Since 2009, Dr. Branchford has been a hematology/oncology/bone marrow transplant fellow at the Children's Hospital of Denver. Prior to this post, he served as Chief Resident at the Children's Hospital of Wisconsin-Milwawukee. Dr. Branchford received his doctoral degree from the University of Wisconsin School of Medicine and Public Health and his BA in Biology from Lawrence University. He is also a member of the American Academy of Pediatrics and Colorado Medical Society as well as the American Societies of Hematology, Clinical Oncology and Pediatric Hematology/Oncology. As an NHF-Baxter Clinical Fellow, Dr. Branchford will be continuing both his clinical and research training under the mentorship of Dr. Marilyn Manco-Johnson. In addition to this, he will be working in the lab of Dr. Jorge DiPaola on a project researching the microfluidic properties of von Willebrand Disease as well as the role of the TAM pathway in platelet activation and thrombus formation. In the long-term, Dr. Branchford's career goal is to serve as Director of a Hemophilia/Thrombosis center, providing clinical care as well as basic or translational research within the structure of an academic pediatric department.
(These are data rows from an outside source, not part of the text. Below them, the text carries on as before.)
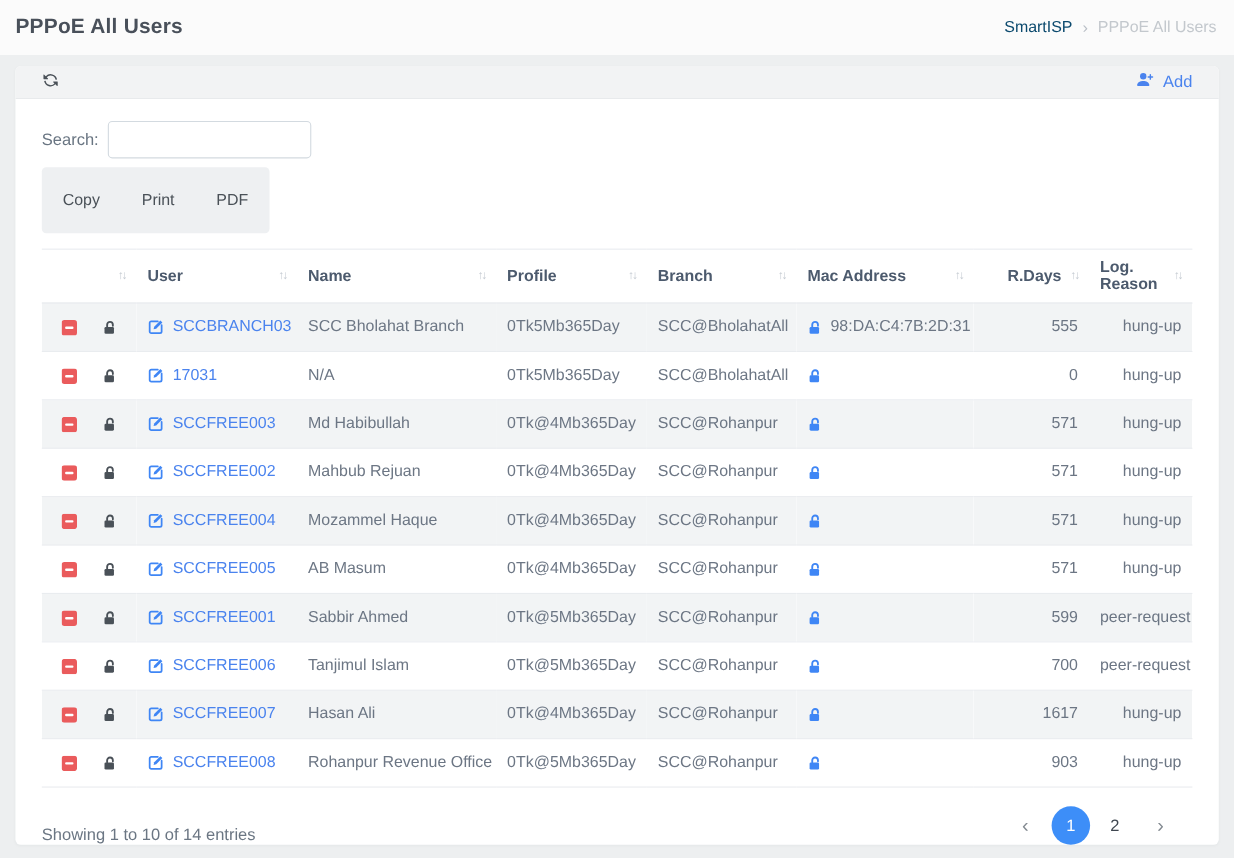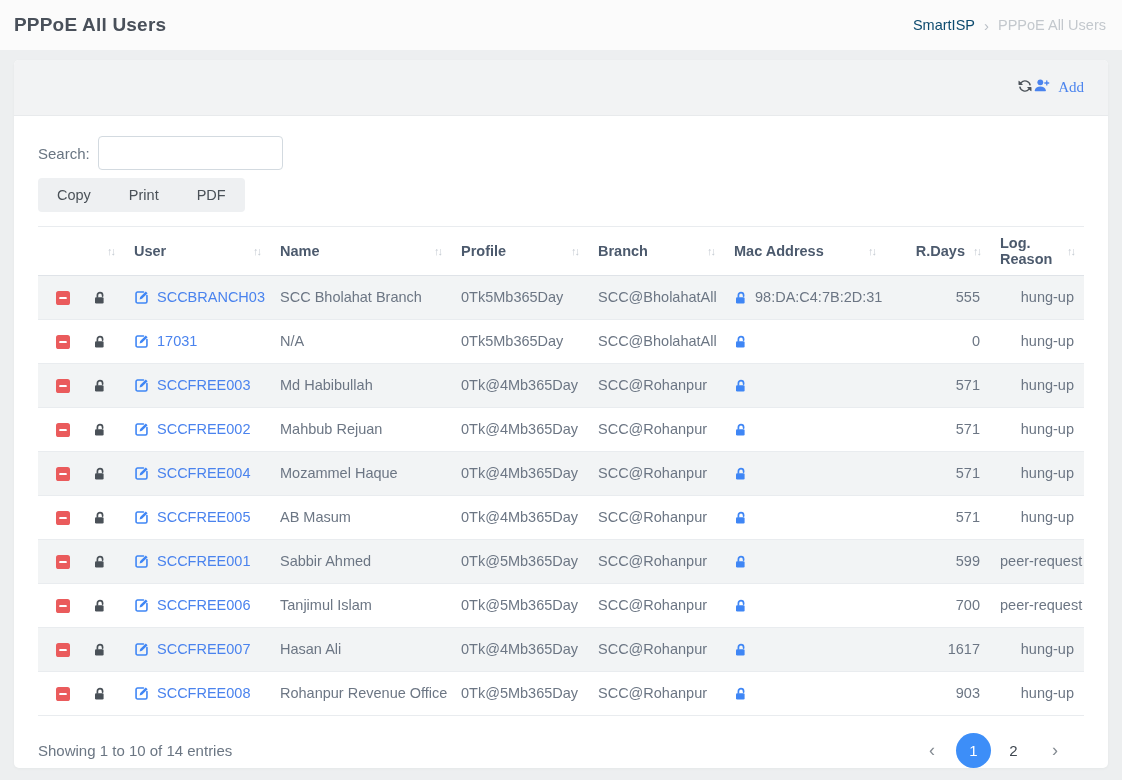--- a/index.html
+++ b/index.html
@@ -31,9 +31,8 @@
   .card-header{
     height:56px; background:#f2f3f4; border-bottom:1px solid #e8eaec;
     border-radius:5px 5px 0 0;
-    display:flex; align-items:center; justify-content:flex-end;
+    display:flex; align-items:center; justify-content:space-between;
     padding:0 24px;
-    font-family:Liberation Serif, serif;
   }
   .refresh-btn{ color:#4a5158; cursor:pointer; display:flex; align-items:center; }
   .add-btn{

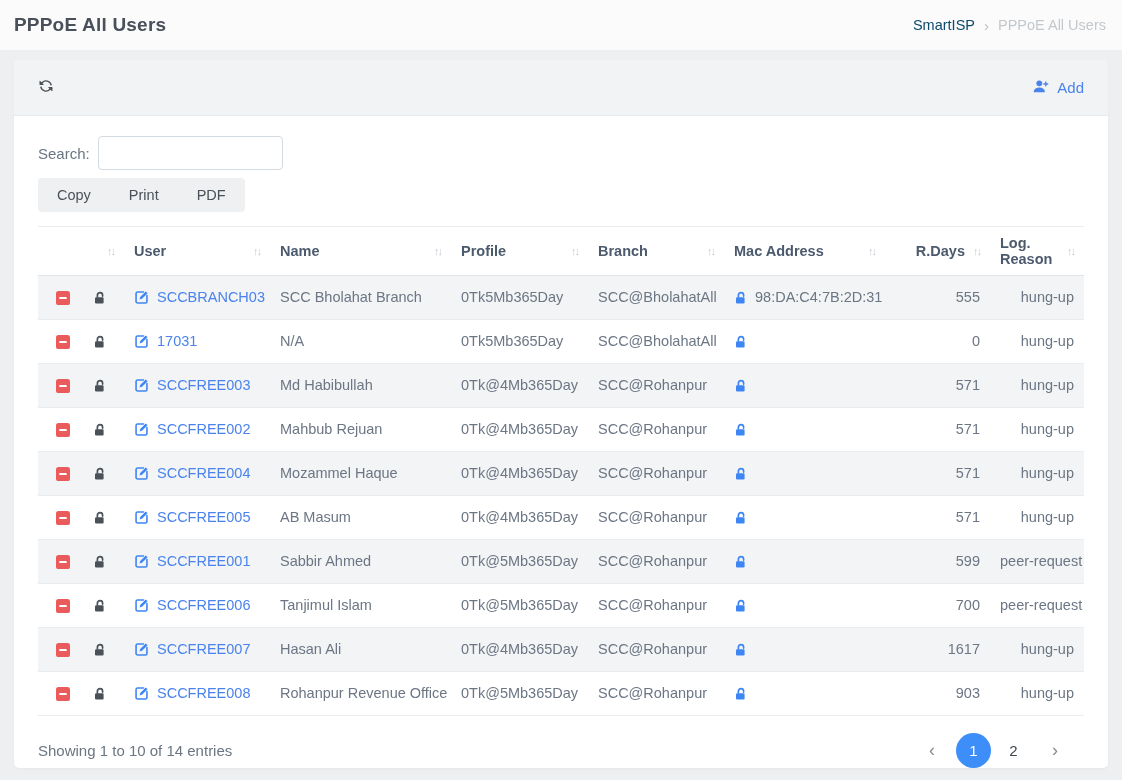--- a/index.html
+++ b/index.html
@@ -61,7 +61,7 @@
   .export-row{ margin-bottom:14px; }
   .btn-group{ display:inline-flex; background:#eef0f2; border-radius:4px; overflow:hidden; }
   .export-btn{
-    border:none; background:transparent; padding:9px 19px; font-size:14.5px;
+    border:none; background:transparent; padding:22px 19px; font-size:14.5px;
     color:#4a5158; cursor:pointer; font-family:inherit;
   }
 

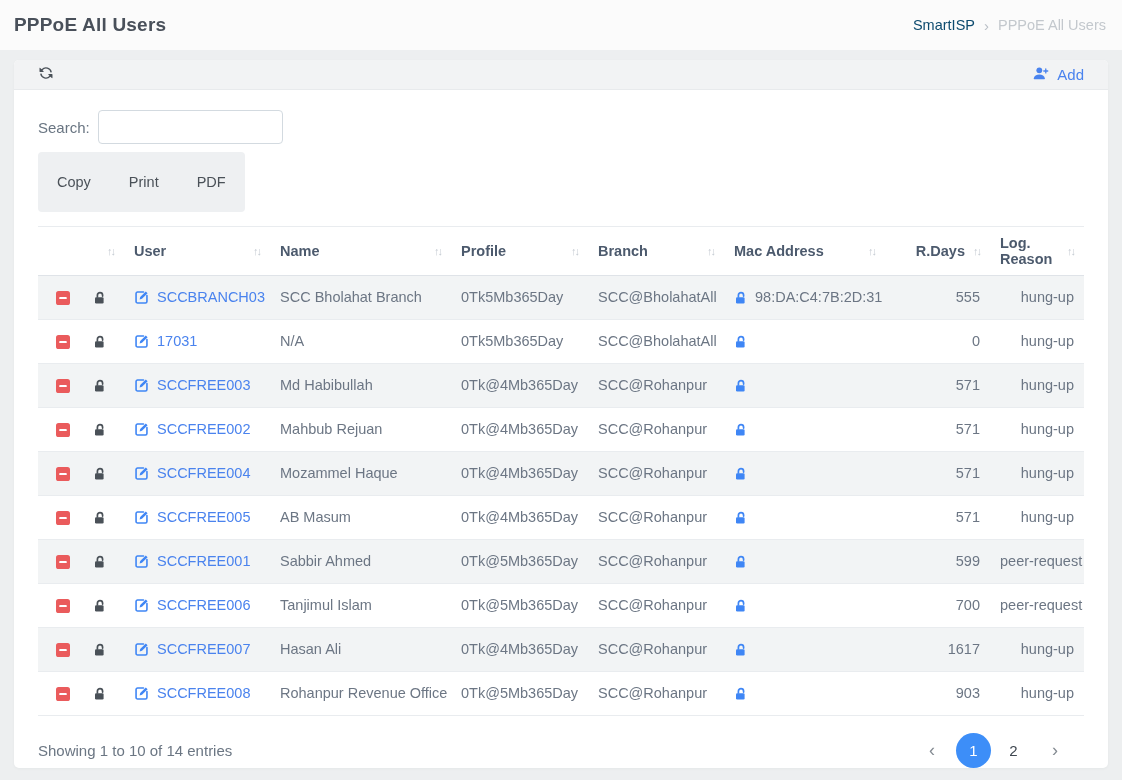--- a/index.html
+++ b/index.html
@@ -94,7 +94,7 @@
 
   
   .table-footer{
-    display:flex; align-items:center; justify-content:space-between;
+    display:flex; align-items:flex-end; justify-content:space-between;
     padding:17px 0 0; color:#6b7683; font-size:15px;
   }
   .pagination{ display:flex; align-items:center; gap:17px; margin-right:22px; }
Dr. Yee earned his undergraduate Credentials from Rensselaer Polytechnic Institute before receiving his doctorate from Rice University. His eventual goal is to operate an independent research laboratory in the field of bioengineering with a focus on understanding molecular mechanisms of hemostasis, thrombosis and vascular diseases. Dr. Yee's research project deals with factor VIII and its adhesion to its chaperone protein, von Willebrand factor. In these experiments, fragments of von Willebrand factor are screened for optimal factor VIII stabilization. By further studying the architecture of the "Factor VIII-von Willebrand Factor" complex, Dr. Yee seeks to gain insight to improve designs of novel therapeutics.